Personally, I would like to see Anselm re-word some of the sections so
that they 'sell' more effectively to people that may or may not care
about 10kloc.  Selling the idea, the core, golden rules that Anselm
really means when he says "no more than 10k lines of code" is much more
important than feeling like a failure for having a project that is
10,001 lines of code.

Just to add to that... The reason to "sell it" and have it appear ultimately respectable rather than ultimately polarizing is to attract developers. As it stands now, those are some very bold claims. Even though I mostly agree, I'd think twice before associating myself, even if my project was well within the guidelines for inclusion.
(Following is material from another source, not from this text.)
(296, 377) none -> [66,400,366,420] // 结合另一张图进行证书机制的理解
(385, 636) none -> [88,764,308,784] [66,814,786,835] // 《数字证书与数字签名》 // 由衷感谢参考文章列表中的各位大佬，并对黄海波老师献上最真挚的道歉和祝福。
To have a source for finding concise programs and like- minded developers would be immensely useful to me personally. Even tossing a few "almost always" and similar phrases in there would perhaps dull it enough to keep all of the impact but lose the polarizing nature. Ultimately, I don't think harsh words do as well as measured ones in ALL cases. (No "almost always" there...)
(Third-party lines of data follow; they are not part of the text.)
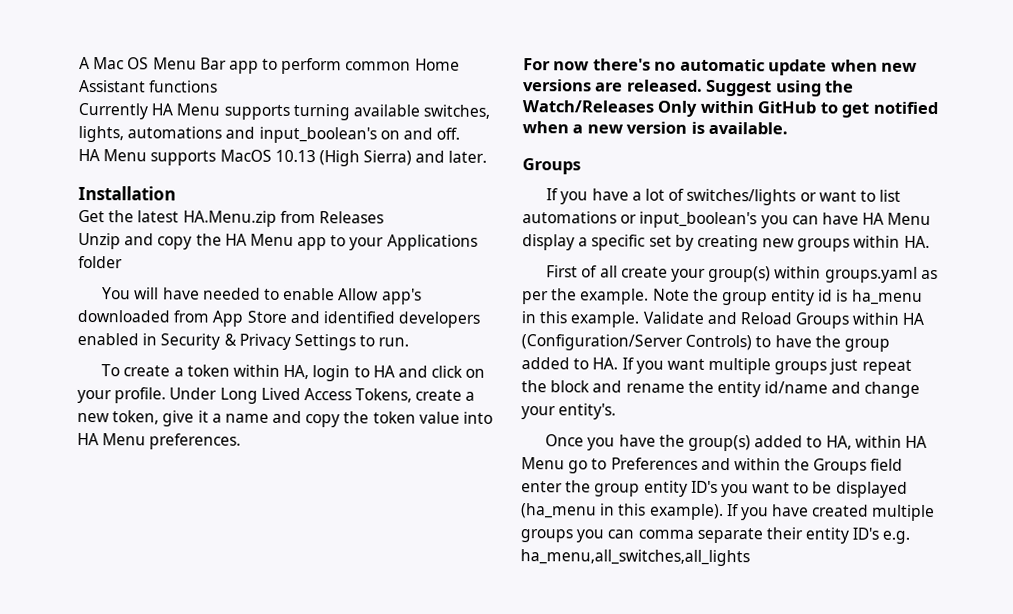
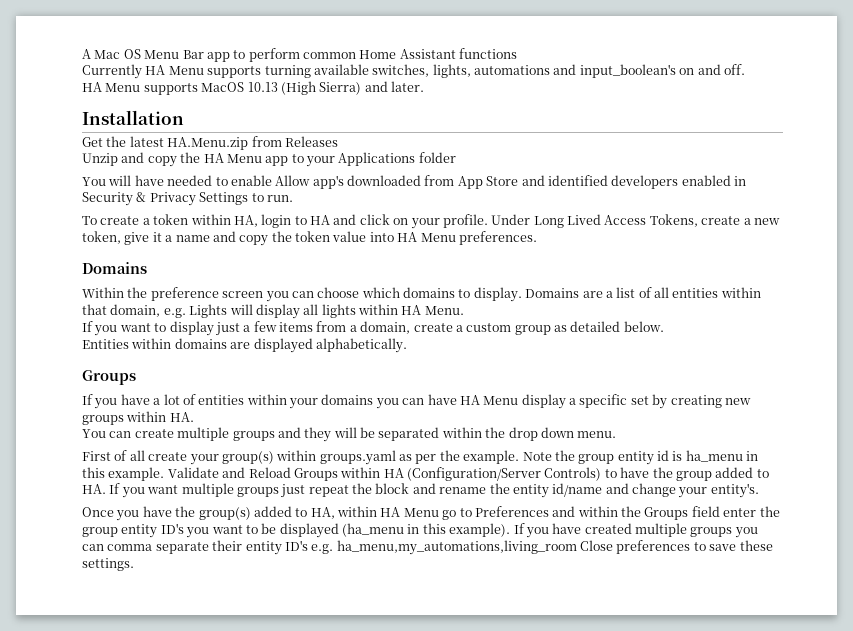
[523,58,918,76] [523,79,855,97] [522,100,938,118] [522,121,789,135] For now there's no automatic update when new versions are released. Suggest using the Watch/Releases Only within GitHub to get notified when a new version is available. -> [82,262,147,274] [82,287,761,302] [82,304,464,319] [82,321,664,336] [82,338,407,353] Domains // Within the preference screen you can choose which domains to display. Domains are a list of all entities within that domain, e.g. Lights will display all lights within HA Menu. // If you want to display just a few items from a domain, create a custom group as detailed below. // Entities within domains are displayed alphabetically.
[686,188,902,206] [522,211,758,229] switches/lights or want to list automations or input_boolean's -> [198,394,374,409] entities within your domains
(930, 241) none -> [82,427,617,442] // You can create multiple groups and they will be separated within the drop down menu.
[520,549,750,567] ha_menu,all_switches,all_lights -> [336,540,773,555] [82,558,134,571] ha_menu,my_automations,living_room Close preferences to save these settings.

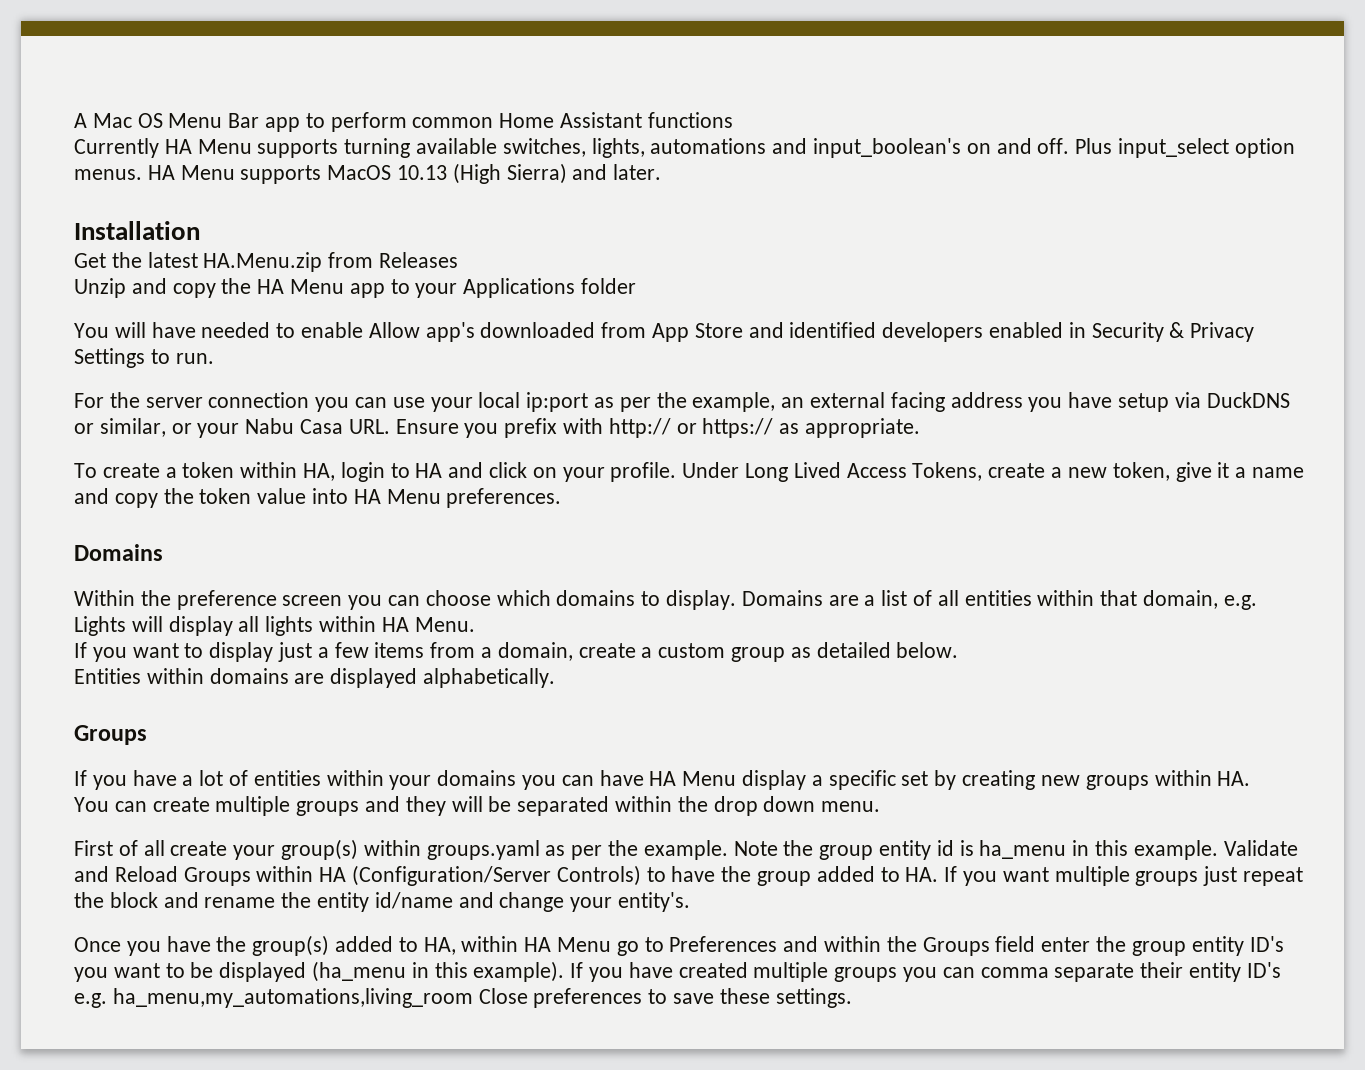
(745, 69) // -> [1075,138,1295,158] [74,169,142,180] Plus input_select option menus.
(293, 198) none -> [74,392,1290,412] [74,418,921,438] // For the server connection you can use your local ip:port as per the example, an external facing address you have setup via DuckDNS or similar, or your Nabu Casa URL. Ensure you prefix with http:// or https:// as appropriate.

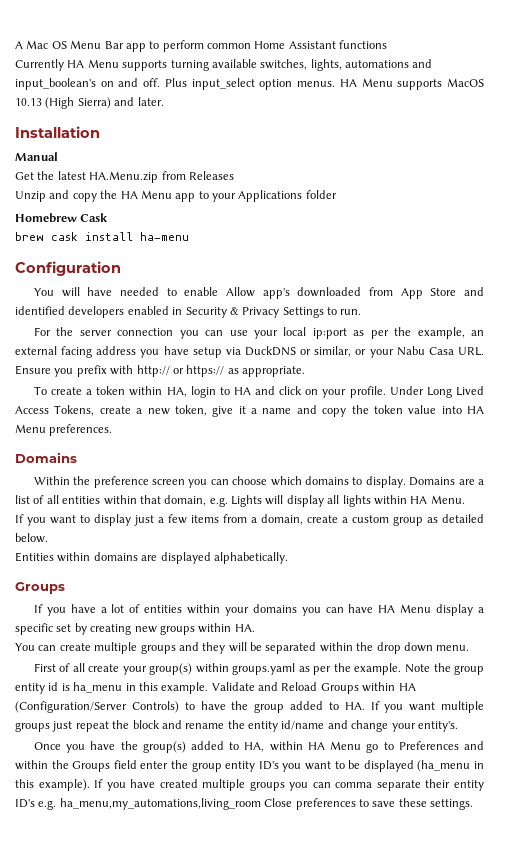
(200, 230) none -> [15,152,58,161] // Manual
(637, 286) none -> [15,213,109,223] [15,232,189,241] [15,261,121,276] // Homebrew Cask // brew cask install ha-menu // Configuration

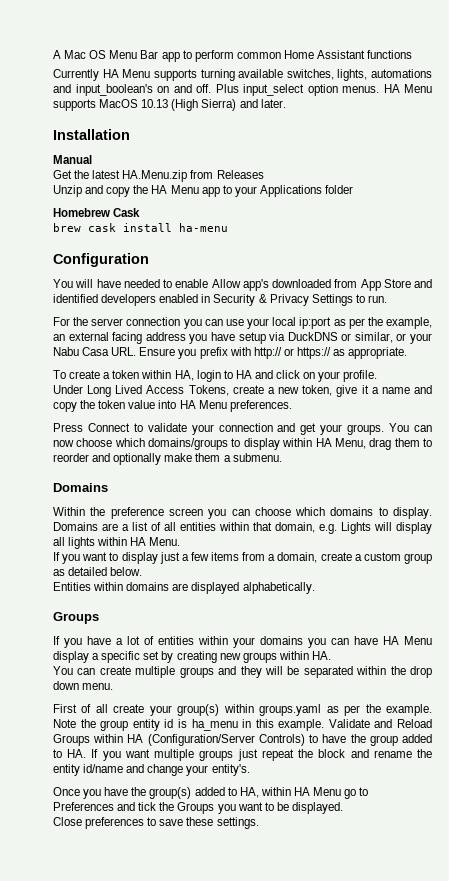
(386, 392) none -> (378, 376) //
(113, 430) none -> [53,423,432,435] [53,438,433,450] [53,453,282,465] // Press Connect to validate your connection and get your groups. You can now choose which domains/groups to display within HA Menu, drag them to reorder and optionally make them a submenu.
[15,760,48,770] within -> [138,802,157,811] tick
[113,760,485,772] [15,779,485,791] [15,798,261,810] field enter the group entity ID's you want to be displayed (ha_menu in this example). If you have created multiple groups you can comma separate their entity ID's e.g. ha_menu,my_automations,living_room -> [217,802,343,814] you want to be displayed. //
However, don't get me wrong -- lines of code is not the be all, end all
marker of good code.  And those "studies" about how much code a person
can keep in their head, probably has a range of approxiamtely 10,000 --
meaning, I'm going to guess, 99th percentile programmers can probably
hold 20,000, and Joe Newbie can probably hold about 10.

It is also worthwhile to note that a programmer doesn't need to understand all the lines involved to understand the program he or she is creating. One can depend on a lot of libraries and other programs because all of the complexity is abstracted away (and shifted to other developers). I know what Anslem means by his claim, and do largely agree, but perhaps it could be reworked in such a way that addresses this issue of abstraction... even if only because it might come up often and I'd get sick of hearing it. Surely Anselm isn't implying you can't make use of all that unix offers or that you can't use X libs or anything else simply because they're too complicated. Where is the line between your program and the rest of the system?